Свирепое отношение двух дам к коммунизму можно сравнить только со схожей ситуацией в Стране Советов. Я вспомнил об этом лет десять спустя, когда приехал в Советский Союз и узнал о постановлениях партии, где от писателей требовали прекратить критику и только хвалить все либо заткнуться. Точно так же американское кино было призвано превозносить американские ценности, суть которых сводилась к идее развлечения. Я не один год размышлял, не была ли деятельность Комиссии против левых актеров в Голливуде спровоцирована не совсем осознанным страхом, что они могут ввергнуть страну в пучину бедствий, создав угрозу индустрии развлечений. Стараясь доказать отсутствие в своих сценариях политической подоплеки, подрывающей идею развлечения, некоторые сценаристы дошли до того, что приносили на заседания Комиссии кипы собственных произведений. Похоже, их действительно заставили уверовать, что чем глупее текст, тем он более проамериканский.

Мэтр высокой комедии, всеми признанный преуспевающий Теренц Рэттиган, устроил у себя дома в Лондоне прием в честь Мэрилин. В огромной зале строгого стиля небольшой оркестрик исполнял американские шлягеры, а лучшие представители английского театра танцевали или стоя болтали. В конце залы, подобно жрице в храме, в высоком резном кресле восседала взирающая на всех сверху вниз расплывшаяся женщина в черной кружевной мантилье. Это была Луэлла Парсенс. Она приветствовала всех сидя. Узнав, кто это, я удивился, что она имеет такое влияние в Англии. К креслу тянулась цепочка людей — актеры и режиссеры со своими спутницами подходили на поклон. Дама была в восторге — еще бы, ей воздавал должное не какой-нибудь голливудский schlock[20], а настоящая английская публика.

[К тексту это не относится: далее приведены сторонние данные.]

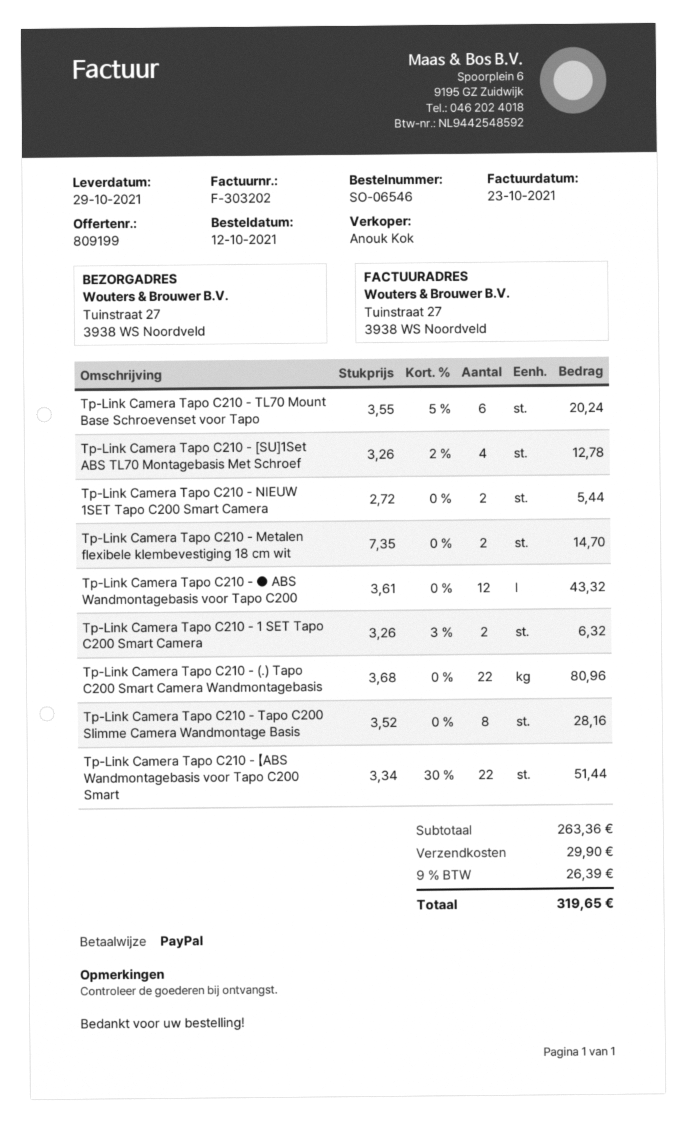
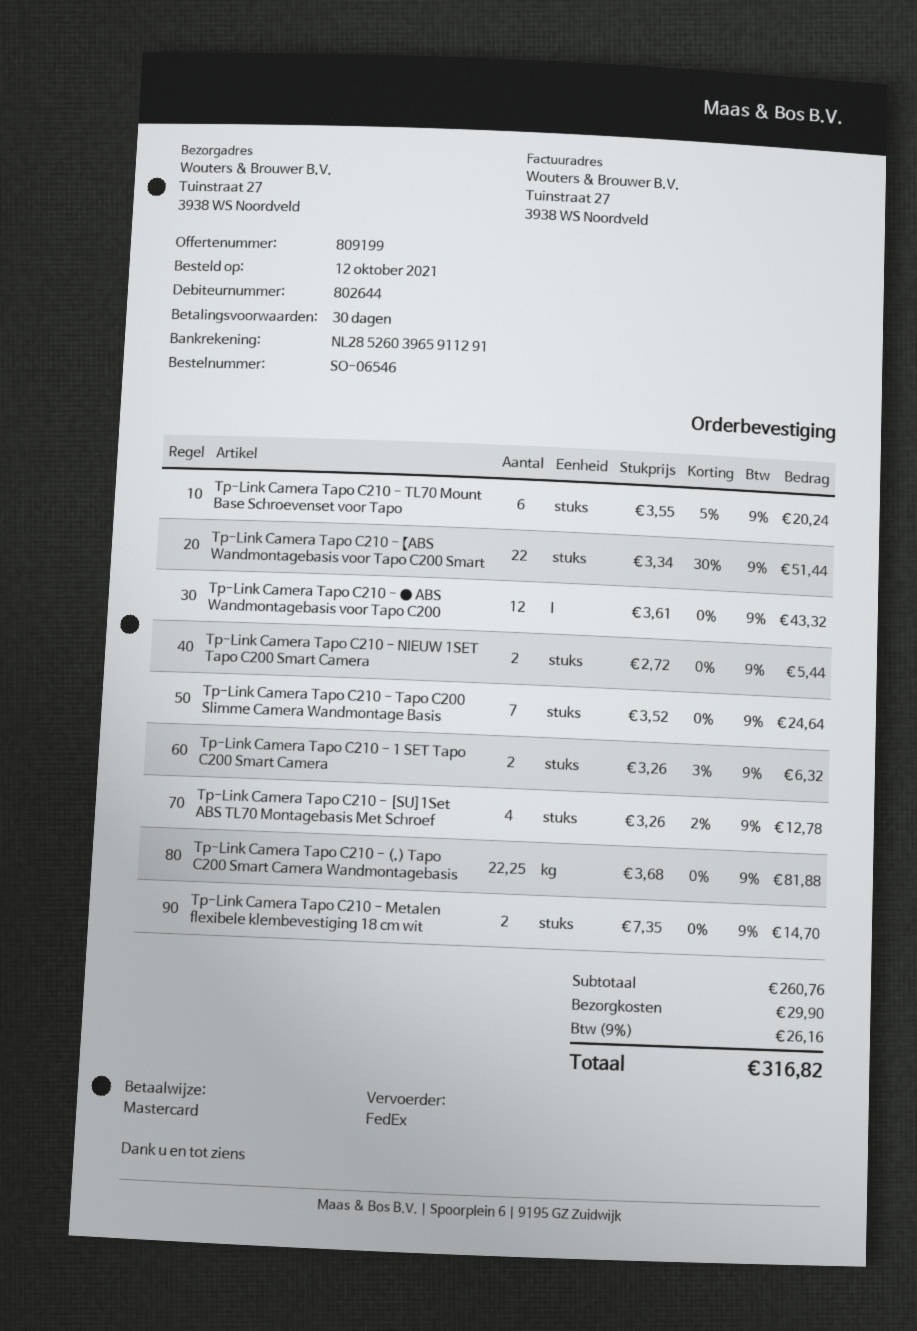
payment method: PayPal -> Mastercard
Tp-Link Camera Tapo C210 - (.) Tapo C200 Smart Camera Wandmontagebasis: 22 x 3.68 = 80.96 -> 22.25 x 3.68 = 81.88
Tp-Link Camera Tapo C210 - Tapo C200 Slimme Camera Wandmontage Basis: 8 x 3.52 = 28.16 -> 7 x 3.52 = 24.64
subtotal: 263.36 -> 260.76
tax: 9% = 26.39 -> 9% = 26.16
total: 319.65 -> 316.82

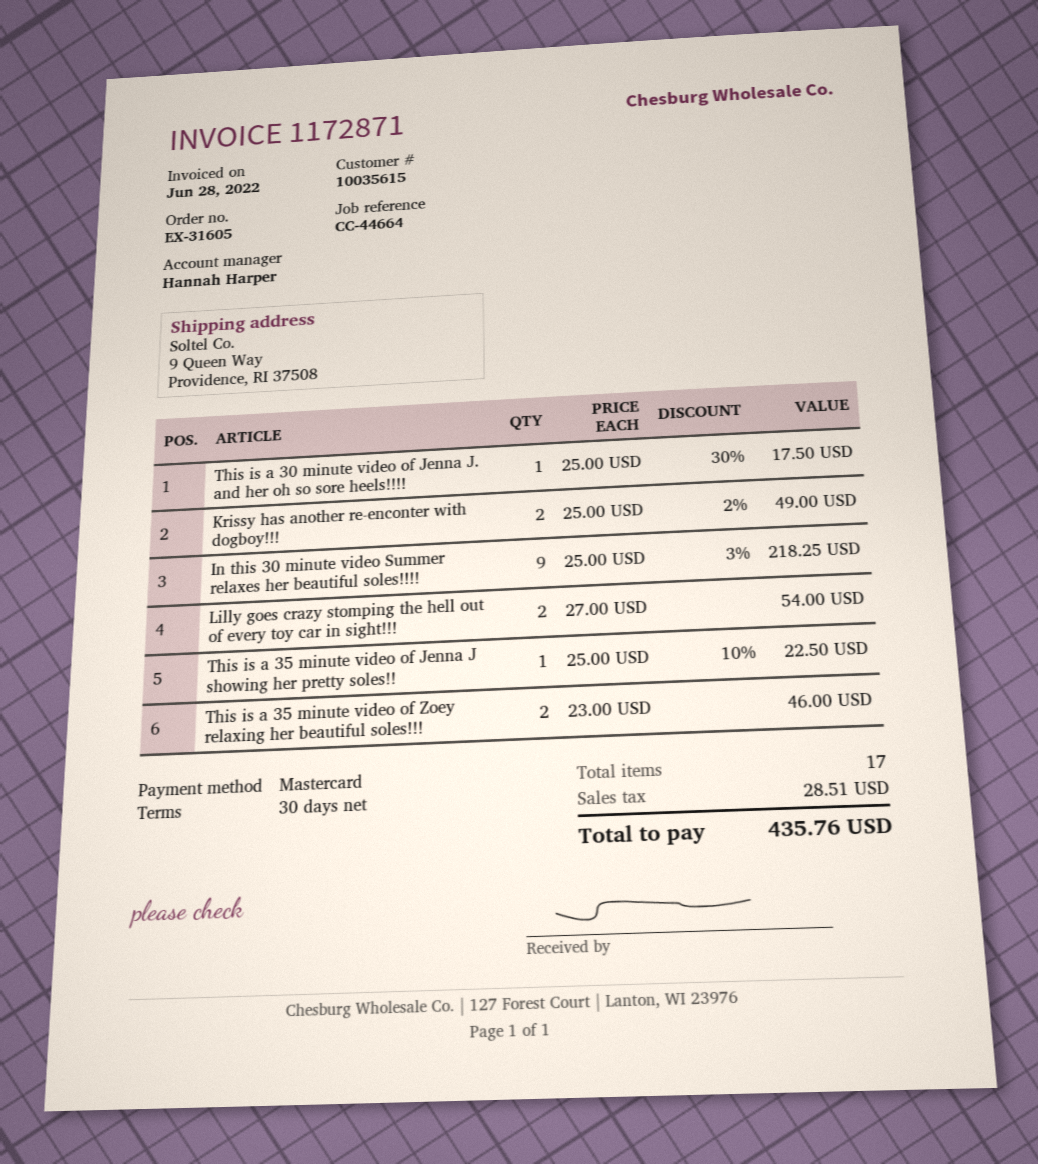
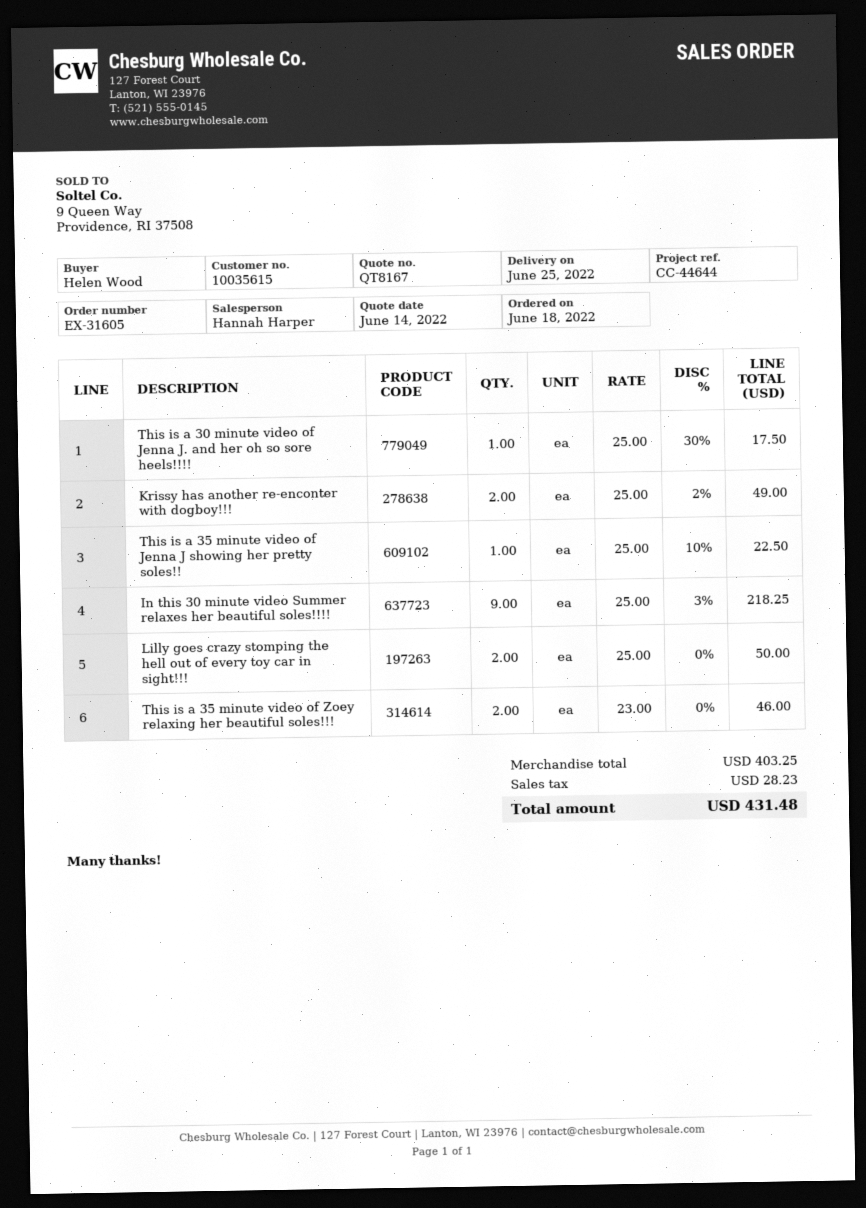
reference: CC-44664 -> CC-44644
Lilly goes crazy stomping the hell out of every toy car in sight!!!: 2 x 27.00 = 54.00 -> 2 x 25.00 = 50.00
tax: 28.51 -> 28.23
total: 435.76 -> 431.48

Странно, но ее лицо расплылось от удовольствия, когда ей представили меня. Изможденная физиономия хранила следы усталости от вечного выведывания чьих-то тайн, десятилетиями читаемых ею на чужих лицах с уверенностью, что в этом и состоит ее работа. Она наклонилась ко мне, протянув руку, и с типичным среднеамериканским занудством пригласила сесть рядом.

— Ах, как я рада вас видеть! Ну пожалуйста! Ну присядьте!

Я опустился в низкое кресло возле нее и поднял глаза, как на папу римского.

— Какое чудо, что вы приехали вместе с Мэрилин! Мы все так любим ее! Как приятно, что она наконец-то счастлива!

Мне оставалось только кивать, вспоминая о статьях, где эта дама презрительно высмеивала Мэрилин, если та вдруг решалась в чем-то отойти от стереотипа судьбы восходящей кинозвезды и тем угрожала индустрии развлечений.

Я еще раз оглядел блистательное собрание. Все было похоже на сон, будто меня заперли вместе с сотней актеров в театре и они ничего не могут поделать, чтобы не разыгрывать мизансцены или не танцевать, хотя среди них были действительно талантливые люди, по-доброму настроенные к Мэрилин. Я почувствовал, что устал разбираться, кто искренен, а кто нет. Захотелось покинуть это представление и уехать домой.

VII

Название пьесы «Музыка для глухих» лучше всего отражало мое состояние по возвращении в Штаты, ту атмосферу, в которую я попал. Дирижируя первым исполнением своей Девятой симфонии, Бетховен, утративший к тому времени слух, разошелся с оркестром — взмахивая руками, он слышал одно, а публика — совершенно другое.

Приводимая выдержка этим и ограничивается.